══ DATA SHOWN ══

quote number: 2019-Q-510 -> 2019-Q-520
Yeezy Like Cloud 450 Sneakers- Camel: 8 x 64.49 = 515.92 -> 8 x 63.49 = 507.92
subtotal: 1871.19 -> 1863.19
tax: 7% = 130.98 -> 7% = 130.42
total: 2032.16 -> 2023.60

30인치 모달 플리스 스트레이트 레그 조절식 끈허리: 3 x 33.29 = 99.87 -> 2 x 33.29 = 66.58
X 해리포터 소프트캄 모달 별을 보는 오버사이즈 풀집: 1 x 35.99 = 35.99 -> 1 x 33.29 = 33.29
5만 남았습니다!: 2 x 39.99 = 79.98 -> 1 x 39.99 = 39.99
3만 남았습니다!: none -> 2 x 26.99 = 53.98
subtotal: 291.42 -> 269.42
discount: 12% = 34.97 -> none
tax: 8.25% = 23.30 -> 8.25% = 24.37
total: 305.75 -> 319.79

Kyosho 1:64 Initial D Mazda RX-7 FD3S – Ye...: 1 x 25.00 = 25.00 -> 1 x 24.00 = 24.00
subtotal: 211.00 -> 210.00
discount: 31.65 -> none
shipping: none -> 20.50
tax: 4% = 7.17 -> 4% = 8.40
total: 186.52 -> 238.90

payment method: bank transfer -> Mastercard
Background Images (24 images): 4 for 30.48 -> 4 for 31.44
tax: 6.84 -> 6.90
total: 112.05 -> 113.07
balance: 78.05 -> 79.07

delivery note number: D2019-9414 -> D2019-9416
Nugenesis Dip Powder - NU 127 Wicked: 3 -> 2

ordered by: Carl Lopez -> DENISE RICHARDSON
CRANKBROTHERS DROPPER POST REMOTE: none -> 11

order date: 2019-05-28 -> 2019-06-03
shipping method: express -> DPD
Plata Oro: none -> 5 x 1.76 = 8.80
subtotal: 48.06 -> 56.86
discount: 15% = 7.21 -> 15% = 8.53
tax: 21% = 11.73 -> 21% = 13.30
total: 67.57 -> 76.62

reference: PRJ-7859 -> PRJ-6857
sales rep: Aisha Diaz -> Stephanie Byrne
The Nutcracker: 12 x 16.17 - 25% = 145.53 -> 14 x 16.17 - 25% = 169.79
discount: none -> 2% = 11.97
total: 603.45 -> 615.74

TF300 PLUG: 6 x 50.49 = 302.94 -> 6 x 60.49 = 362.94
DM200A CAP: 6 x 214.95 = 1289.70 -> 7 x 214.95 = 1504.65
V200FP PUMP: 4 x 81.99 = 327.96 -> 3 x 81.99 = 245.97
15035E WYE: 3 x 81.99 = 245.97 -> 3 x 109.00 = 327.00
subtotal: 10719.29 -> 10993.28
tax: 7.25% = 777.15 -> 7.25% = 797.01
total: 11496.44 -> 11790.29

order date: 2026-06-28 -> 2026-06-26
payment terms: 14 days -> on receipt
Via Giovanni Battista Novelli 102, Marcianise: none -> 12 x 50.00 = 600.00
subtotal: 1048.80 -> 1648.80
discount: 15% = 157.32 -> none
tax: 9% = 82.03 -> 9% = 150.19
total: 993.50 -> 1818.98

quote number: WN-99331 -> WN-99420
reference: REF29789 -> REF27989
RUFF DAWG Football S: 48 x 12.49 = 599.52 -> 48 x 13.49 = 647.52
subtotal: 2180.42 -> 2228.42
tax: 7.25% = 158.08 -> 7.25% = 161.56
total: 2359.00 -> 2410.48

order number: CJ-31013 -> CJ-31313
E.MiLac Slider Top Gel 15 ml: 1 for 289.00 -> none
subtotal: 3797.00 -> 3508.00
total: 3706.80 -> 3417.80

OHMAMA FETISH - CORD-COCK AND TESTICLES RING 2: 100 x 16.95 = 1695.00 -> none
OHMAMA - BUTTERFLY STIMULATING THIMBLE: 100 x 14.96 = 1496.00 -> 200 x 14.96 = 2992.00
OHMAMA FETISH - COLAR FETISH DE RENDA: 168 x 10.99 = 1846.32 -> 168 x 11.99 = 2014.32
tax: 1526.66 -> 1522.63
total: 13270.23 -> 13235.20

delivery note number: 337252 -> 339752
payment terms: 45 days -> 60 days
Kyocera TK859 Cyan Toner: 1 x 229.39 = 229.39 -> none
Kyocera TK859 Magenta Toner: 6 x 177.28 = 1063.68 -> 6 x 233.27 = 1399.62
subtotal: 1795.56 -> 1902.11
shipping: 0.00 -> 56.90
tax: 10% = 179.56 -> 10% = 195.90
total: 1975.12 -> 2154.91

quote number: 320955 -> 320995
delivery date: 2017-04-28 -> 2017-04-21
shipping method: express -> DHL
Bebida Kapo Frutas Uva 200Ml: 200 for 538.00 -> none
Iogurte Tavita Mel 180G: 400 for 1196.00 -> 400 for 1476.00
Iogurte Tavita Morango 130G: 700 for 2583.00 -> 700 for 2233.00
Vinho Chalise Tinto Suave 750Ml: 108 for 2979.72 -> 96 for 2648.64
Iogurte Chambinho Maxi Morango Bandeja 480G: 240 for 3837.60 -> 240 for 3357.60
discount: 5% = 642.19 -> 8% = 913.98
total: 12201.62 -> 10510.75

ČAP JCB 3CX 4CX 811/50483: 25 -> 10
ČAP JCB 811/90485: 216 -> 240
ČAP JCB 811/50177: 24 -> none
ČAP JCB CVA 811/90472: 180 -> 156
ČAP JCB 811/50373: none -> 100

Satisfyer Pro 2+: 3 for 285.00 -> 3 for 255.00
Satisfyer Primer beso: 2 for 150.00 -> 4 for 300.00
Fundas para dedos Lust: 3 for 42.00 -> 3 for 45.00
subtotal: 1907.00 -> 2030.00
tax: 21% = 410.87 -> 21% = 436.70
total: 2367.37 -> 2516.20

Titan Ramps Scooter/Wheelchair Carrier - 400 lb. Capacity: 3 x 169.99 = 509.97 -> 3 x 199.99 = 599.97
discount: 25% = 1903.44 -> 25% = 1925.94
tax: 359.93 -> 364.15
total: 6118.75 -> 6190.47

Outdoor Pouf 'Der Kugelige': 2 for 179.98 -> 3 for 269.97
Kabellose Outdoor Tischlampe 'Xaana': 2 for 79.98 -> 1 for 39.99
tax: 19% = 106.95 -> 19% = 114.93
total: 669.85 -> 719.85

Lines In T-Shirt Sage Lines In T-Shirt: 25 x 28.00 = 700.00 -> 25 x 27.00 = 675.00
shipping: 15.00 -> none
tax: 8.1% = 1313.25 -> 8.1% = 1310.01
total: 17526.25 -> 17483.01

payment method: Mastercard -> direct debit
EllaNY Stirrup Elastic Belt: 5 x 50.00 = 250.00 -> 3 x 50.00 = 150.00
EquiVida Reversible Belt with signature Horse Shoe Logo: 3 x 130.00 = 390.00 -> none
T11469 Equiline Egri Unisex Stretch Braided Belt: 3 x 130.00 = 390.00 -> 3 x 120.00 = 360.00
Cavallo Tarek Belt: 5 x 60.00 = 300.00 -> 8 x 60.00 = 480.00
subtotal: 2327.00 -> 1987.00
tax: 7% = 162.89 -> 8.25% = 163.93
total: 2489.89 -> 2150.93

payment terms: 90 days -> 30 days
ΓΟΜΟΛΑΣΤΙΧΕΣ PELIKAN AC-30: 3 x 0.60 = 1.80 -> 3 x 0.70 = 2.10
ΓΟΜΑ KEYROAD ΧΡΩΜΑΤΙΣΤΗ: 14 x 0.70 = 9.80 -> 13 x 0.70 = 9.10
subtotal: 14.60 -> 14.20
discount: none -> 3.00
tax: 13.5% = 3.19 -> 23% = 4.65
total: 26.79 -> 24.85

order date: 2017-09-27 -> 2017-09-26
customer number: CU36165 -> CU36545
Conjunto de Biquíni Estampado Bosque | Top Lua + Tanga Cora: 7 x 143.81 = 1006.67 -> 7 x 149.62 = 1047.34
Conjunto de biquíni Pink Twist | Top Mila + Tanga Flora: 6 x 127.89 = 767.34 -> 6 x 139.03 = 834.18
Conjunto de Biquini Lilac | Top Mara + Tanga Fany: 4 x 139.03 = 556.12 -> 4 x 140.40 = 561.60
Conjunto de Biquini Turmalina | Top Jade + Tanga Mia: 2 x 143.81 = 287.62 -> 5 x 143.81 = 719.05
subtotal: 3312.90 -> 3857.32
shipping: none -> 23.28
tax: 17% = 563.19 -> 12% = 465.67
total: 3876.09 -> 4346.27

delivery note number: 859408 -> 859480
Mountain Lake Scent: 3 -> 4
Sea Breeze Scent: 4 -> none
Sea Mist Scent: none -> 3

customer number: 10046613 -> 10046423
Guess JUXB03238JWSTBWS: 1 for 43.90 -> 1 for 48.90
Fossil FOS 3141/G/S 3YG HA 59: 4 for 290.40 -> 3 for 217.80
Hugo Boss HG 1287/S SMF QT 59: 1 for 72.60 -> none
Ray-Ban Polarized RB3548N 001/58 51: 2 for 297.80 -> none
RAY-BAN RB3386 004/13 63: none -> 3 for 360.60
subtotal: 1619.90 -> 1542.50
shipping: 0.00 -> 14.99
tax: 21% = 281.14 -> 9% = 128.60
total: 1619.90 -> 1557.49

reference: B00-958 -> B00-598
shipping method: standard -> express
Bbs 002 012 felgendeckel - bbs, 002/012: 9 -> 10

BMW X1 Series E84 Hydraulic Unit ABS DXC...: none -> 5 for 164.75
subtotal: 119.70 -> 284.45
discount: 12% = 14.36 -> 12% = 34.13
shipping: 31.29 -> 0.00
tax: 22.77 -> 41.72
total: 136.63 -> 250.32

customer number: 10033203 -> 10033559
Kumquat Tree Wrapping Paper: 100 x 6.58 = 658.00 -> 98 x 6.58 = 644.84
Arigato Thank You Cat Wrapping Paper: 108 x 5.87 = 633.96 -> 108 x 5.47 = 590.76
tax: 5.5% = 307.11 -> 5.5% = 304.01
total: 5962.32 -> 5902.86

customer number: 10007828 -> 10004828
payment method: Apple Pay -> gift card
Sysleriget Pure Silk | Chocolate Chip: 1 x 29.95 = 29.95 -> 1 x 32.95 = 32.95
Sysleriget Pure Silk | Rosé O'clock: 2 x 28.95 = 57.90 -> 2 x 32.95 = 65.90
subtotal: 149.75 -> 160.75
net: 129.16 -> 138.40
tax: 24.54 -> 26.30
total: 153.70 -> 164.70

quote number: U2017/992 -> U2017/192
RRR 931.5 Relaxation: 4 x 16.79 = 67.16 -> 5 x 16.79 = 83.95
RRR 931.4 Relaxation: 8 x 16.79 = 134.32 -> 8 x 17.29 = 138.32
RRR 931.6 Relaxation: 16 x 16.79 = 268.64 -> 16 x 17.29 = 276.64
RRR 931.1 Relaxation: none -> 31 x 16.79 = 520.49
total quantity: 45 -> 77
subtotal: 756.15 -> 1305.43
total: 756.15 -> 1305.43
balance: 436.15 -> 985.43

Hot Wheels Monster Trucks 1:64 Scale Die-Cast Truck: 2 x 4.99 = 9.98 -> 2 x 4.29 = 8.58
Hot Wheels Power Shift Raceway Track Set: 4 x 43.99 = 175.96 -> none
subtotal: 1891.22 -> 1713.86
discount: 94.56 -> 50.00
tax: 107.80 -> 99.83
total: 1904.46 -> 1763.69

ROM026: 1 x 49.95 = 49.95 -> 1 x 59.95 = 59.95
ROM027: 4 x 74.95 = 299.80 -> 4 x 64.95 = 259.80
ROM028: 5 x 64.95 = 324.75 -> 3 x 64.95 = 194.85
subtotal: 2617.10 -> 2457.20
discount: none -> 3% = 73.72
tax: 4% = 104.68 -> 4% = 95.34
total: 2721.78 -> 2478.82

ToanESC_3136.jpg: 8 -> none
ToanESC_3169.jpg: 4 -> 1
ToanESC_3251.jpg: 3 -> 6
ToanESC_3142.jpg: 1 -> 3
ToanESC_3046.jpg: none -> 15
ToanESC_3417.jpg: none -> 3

═══

EXERCISE DESCRIPTION – Scan the listing and copy every line where the string "Relaxation" shows up.

RESPONSE FOR THIS EXERCISE –
RRR 931.5 Relaxation: 4 x 16.79 = 67.16 -> 5 x 16.79 = 83.95
RRR 931.4 Relaxation: 8 x 16.79 = 134.32 -> 8 x 17.29 = 138.32
RRR 931.6 Relaxation: 16 x 16.79 = 268.64 -> 16 x 17.29 = 276.64
RRR 931.1 Relaxation: none -> 31 x 16.79 = 520.49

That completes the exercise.